“Do you still talk to him?”
“Every day over the phone. Ask me how often we see each other.”
“How often?” Susan asked.
“Every couple of weeks. Never more than that. Sometimes, when he is with Ben and Sara and me, I think he wants to carve his eyes out.” She glanced at the stuffed animals, the sink, the counter. “I’m not usually this neat,” she said.
Susan took a long breath. She had to ask. “Why are you telling me all this, Debbie?”
Debbie frowned thoughtfully. “Because Archie asked me to.”
When Susan got back in her car the first thing she did was rewind the minitape in her recorder a few seconds and then hit PLAY to make sure that the interview had recorded. Debbie’s voice came on immediately. “Sometimes, when he is with Ben and Sara and me, I think he wants to carve his eyes out.” Thank God , thought Susan. She sat for several minutes, feeling her heart pound in her chest. A father and his small daughter walked hand in hand down the sidewalk past her car. The little girl stopped and her father picked her up and carried her into the house next door to Debbie’s. Susan opened her window and lit a cigarette. This story was for the greater good, right?
“Right,” she answered aloud. The role of the witness, she reminded herself. Shared humanity. Right.
She used her cell phone to check her messages at work. There was a message from Ian relaying the positive buzz around the building about her task force story, and reporting that he was working on getting the 911 audio and would know something next week. Susan stared at the small digital recorder in her hand. The second story was writing itself. But there was no message from Archie’s doctor’s office. He was probably busy saving lives or overbilling Medicaid or something. She opened her notebook and found the number again and dialed it. “Yeah,” she said into the phone. “I want to talk to Doctor Fergus. This is Susan Ward. I’m calling about a patient of his, Archie Sheridan.” She was, after all, on a roll.
CHAPTER
23
S ee something?” Anne asked.
She watched as Claire Masland stood on the cement walkway of the Eastbank Esplanade overlooking the Willamette, where Dana Stamp had been found. Claire had a Greek fisherman’s cap pulled low over her short hair and she was gazing across the river to the west side of the city, where Waterfront Park formed a band of green around the mélange of new and historic buildings that made up the downtown corridor.
“No,” Claire said. “Just smelling the river. Sewage has a special aroma, doesn’t it?”
Anne had asked Claire to take her to the sites where they had found the bodies. It was something that she had picked up from Archie when they worked the Beauty Killer case. Walk the scene of the crime. They had been to Ross Island and Sauvie Island and now it was late morning and Anne’s boots were wet and her feet were cold and it looked like it might rain. She sighed and pulled her leather coat tighter around her torso. A jogger ran past, not giving the two women a second glance. Below them, two enormous dirty seagulls paddled in circles in the muddy brown water.

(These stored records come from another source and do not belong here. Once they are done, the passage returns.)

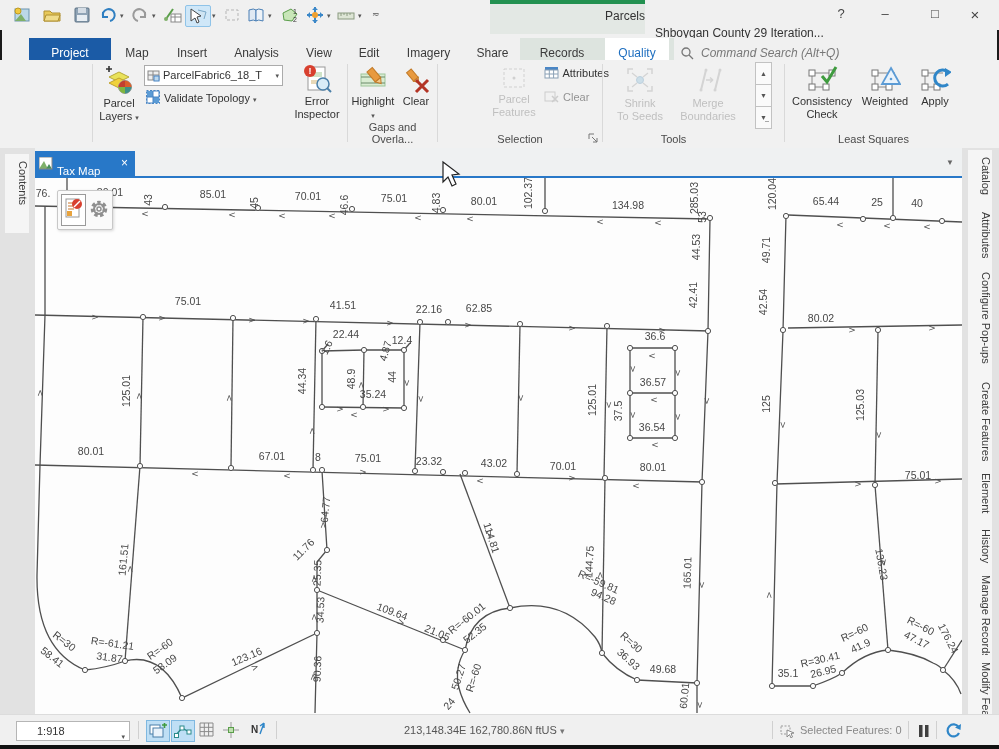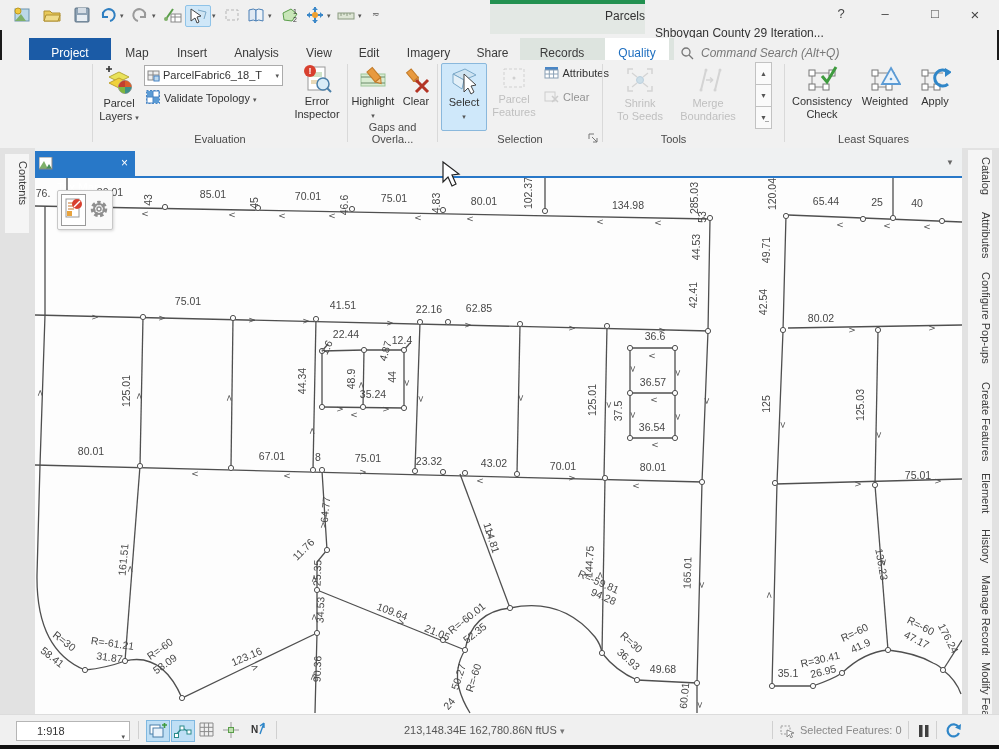--- a/index.html
+++ b/index.html
@@ -260,14 +260,6 @@
     <div class="gsep" style="left:437px"></div>
 
     <div class="rgroup" style="left:438px;width:164px">
-      <div class="bigbtn" id="select-btn" style="left:3px;width:44px;height:66px">
-        <svg class="ic" width="30" height="30">
-            <path d="M4 9 L16 4 L27 10 L15 15 Z" fill="#cfe4f2" stroke="#7aa8c8"></path>
-            <path d="M4 9 L15 15 L13 24 L4 18 Z" fill="#e4f0f8" stroke="#7aa8c8"></path>
-            <polygon points="15,9 15,27 19,23 22,29 25,27 22,21 27,20" fill="#fff" stroke="#444"></polygon>
-          </svg>
-        <span>Select</span><br><span class="dd">▾</span>
-      </div>
       <div class="bigbtn dis" style="left:50px;width:52px">
         <svg class="ic" width="28" height="28">
             <rect x="4" y="5" width="20" height="18" fill="#f4f4f4" stroke="#b0b0b0" stroke-dasharray="3,2"></rect>

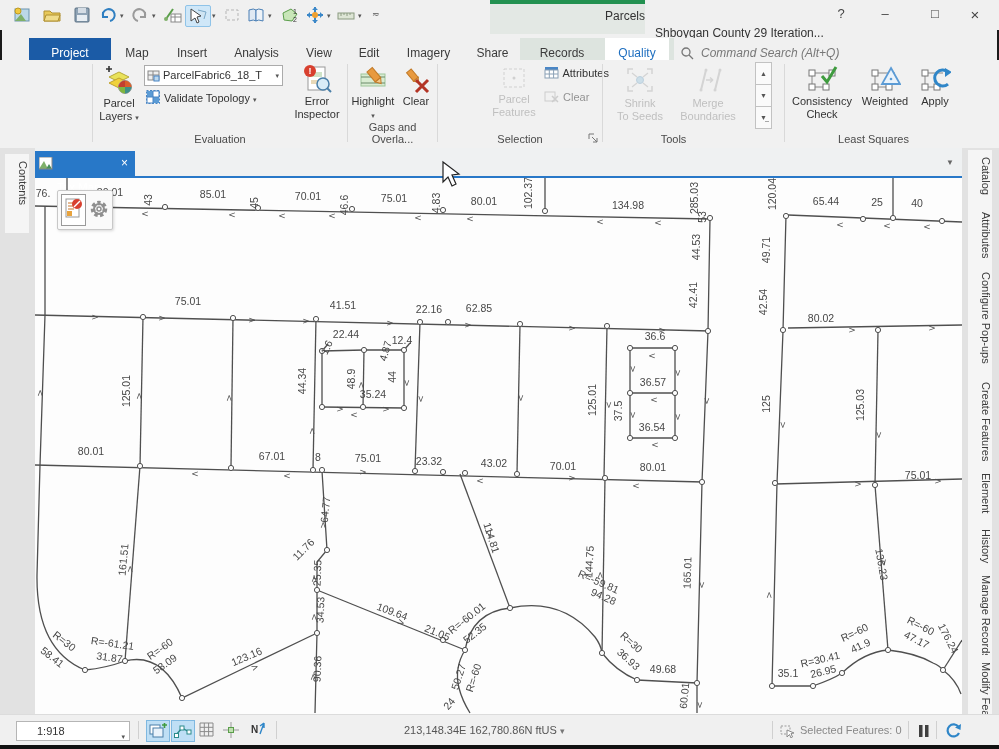--- a/index.html
+++ b/index.html
@@ -229,7 +229,6 @@
         </svg>
         <span>Error</span><br><span>Inspector</span>
       </div>
-      <div class="glabel">Evaluation</div>
     </div>
     <div class="gsep" style="left:347px"></div>
 

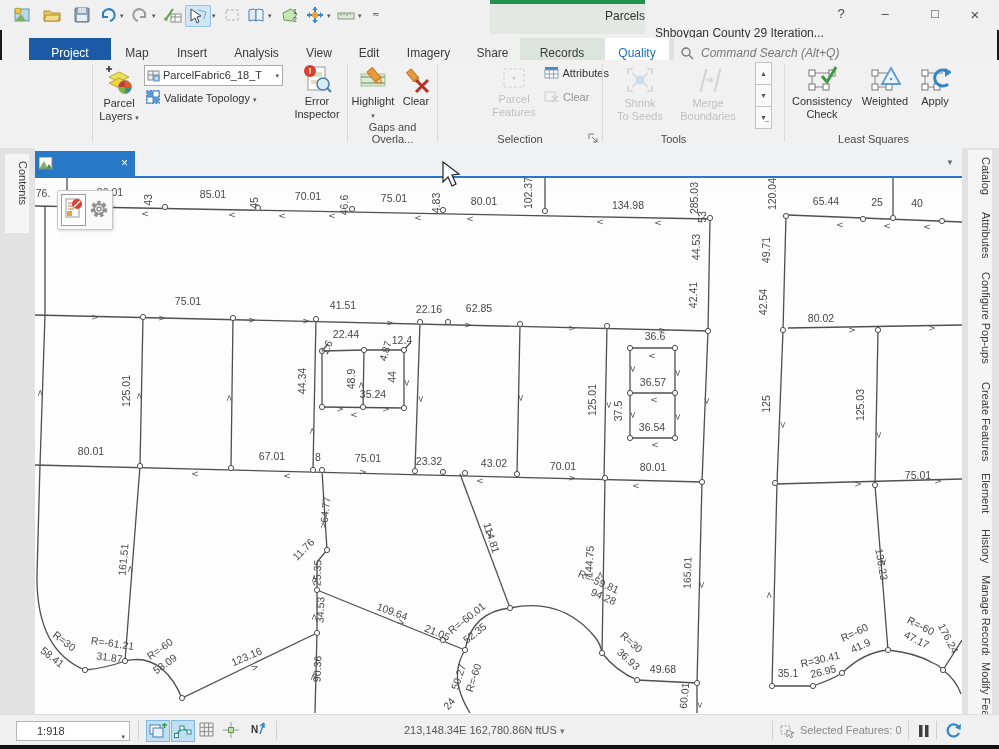--- a/index.html
+++ b/index.html
@@ -55,7 +55,7 @@
   #map-area{position:absolute;left:35px;top:148px;width:927px;height:566px;background:#fdfdfd;}
   #view-tabbar{position:absolute;left:0;top:0;width:927px;height:28px;background:#eff1f2;border-bottom:2px solid #2878c8;}
   #taxmap-tab{position:absolute;left:0;top:3px;width:100px;height:25px;background:#2878c8;color:#fff;font-size:11.5px;}
-  #taxmap-tab .lbl{position:absolute;left:22px;top:14px;margin-top:16px;}
+  #taxmap-tab .lbl{position:absolute;left:22px;top:14px;}
   #taxmap-tab .x{position:absolute;right:7px;top:5px;font-size:12px;}
   #view-dd{position:absolute;right:8px;top:10px;font-size:8px;color:#666;}
   #map-svg{position:absolute;left:0;top:30px;}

“What do these sites have in common?” Anne mused aloud.
Claire sighed. “They’re all on the Willamette, Anne. He’s got a boat. We know that.”
“It’s not convenient. Ross Island. The Esplanade. Sauvie Island. He’s working his way north. But why? Killers dispose of bodies in places they feel safe. Ross Island and Sauvie Island may be off the beaten path at night, but this place isn’t.” She squinted behind her at the freeway overpass that squeezed above the Esplanade and up at the old-fashioned streetlights that illuminated the Esplanade at night. The sound of the traffic was deafening.

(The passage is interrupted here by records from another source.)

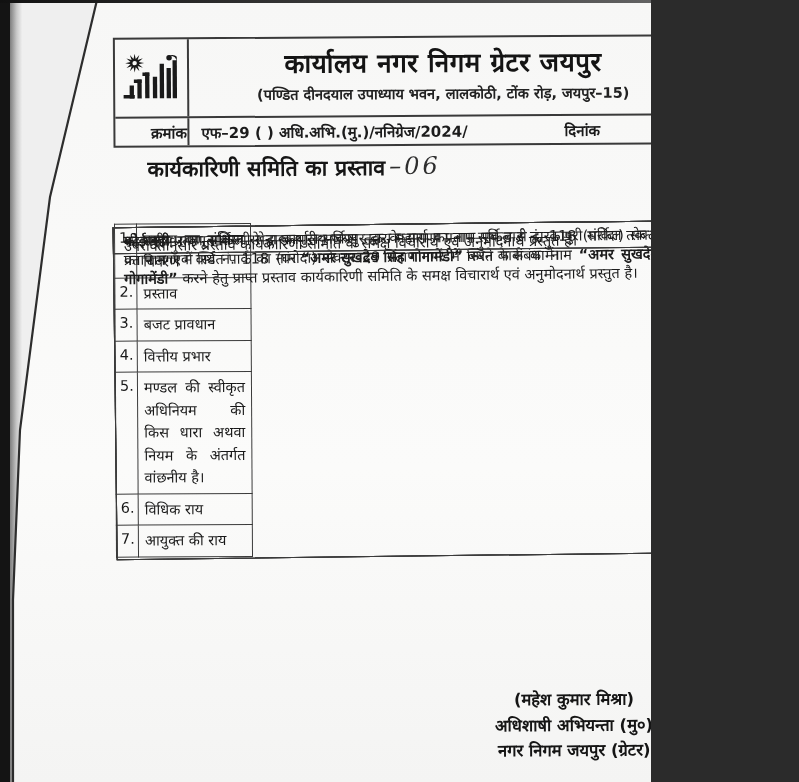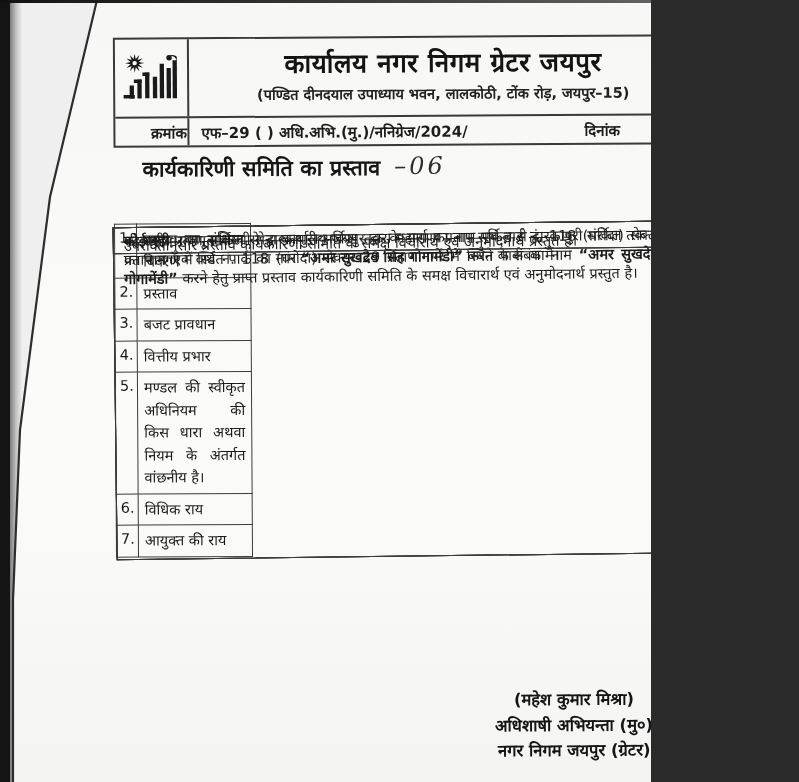--- a/index.html
+++ b/index.html
@@ -78,7 +78,7 @@
     height: 100%;
     display: flex; align-items: center;
   }
-  .date-label { position: absolute; left: 375px; top: 4px; margin-left: 20px; }
+  .date-label { position: absolute; left: 375px; top: 4px; }
 
   
   .doc-title {

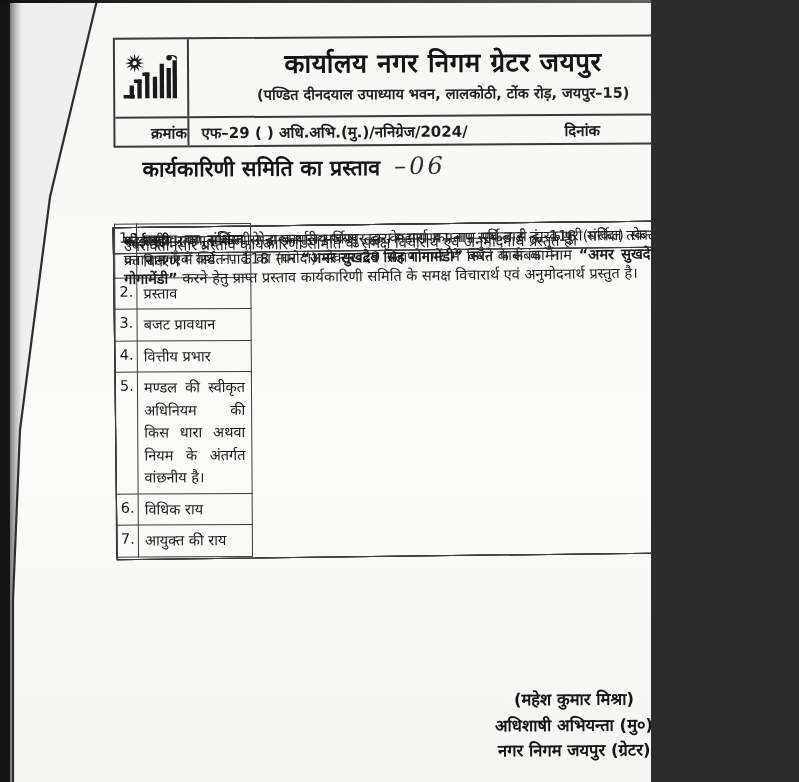--- a/index.html
+++ b/index.html
@@ -98,7 +98,7 @@
     color: #2e2e2e;
     position: relative;
     top: -1px;
-    padding-left: 14px;
+    padding-left: 4px;
   }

“You can’t see the riverbank from here,” Claire said. “If he was on a small boat, he would have been obscured from anyone walking by. So no one on this side could see him dump the body. And he’d be too far away for anyone to make out what he was doing from the other side.”
“But why risk it?” Anne asked. “If you’ve got a boat. Why not dump the body somewhere safe like the other two locations?”
Claire shrugged. “He wanted her to be found sooner than Lee Robinson?”
“Maybe. It just doesn’t make sense. This guy’s an organized killer. Maybe the first site is random, but after that, there’d be some method to it. Disposing of a body out in the open like this? It’s risky. You don’t do it unless you’re familiar enough with the area that you think you can get away with it. There’s some kind of method to it.” One of the seagulls suddenly squawked and flew off toward the Steel Bridge. The other one stared up at Anne with its beady little eyes.
“How long do we have, do you think?” Claire asked.
“Before he takes another girl? A week. Two if we’re lucky.” Anne buttoned her coat, feeling a sudden chill. “Could be sooner.”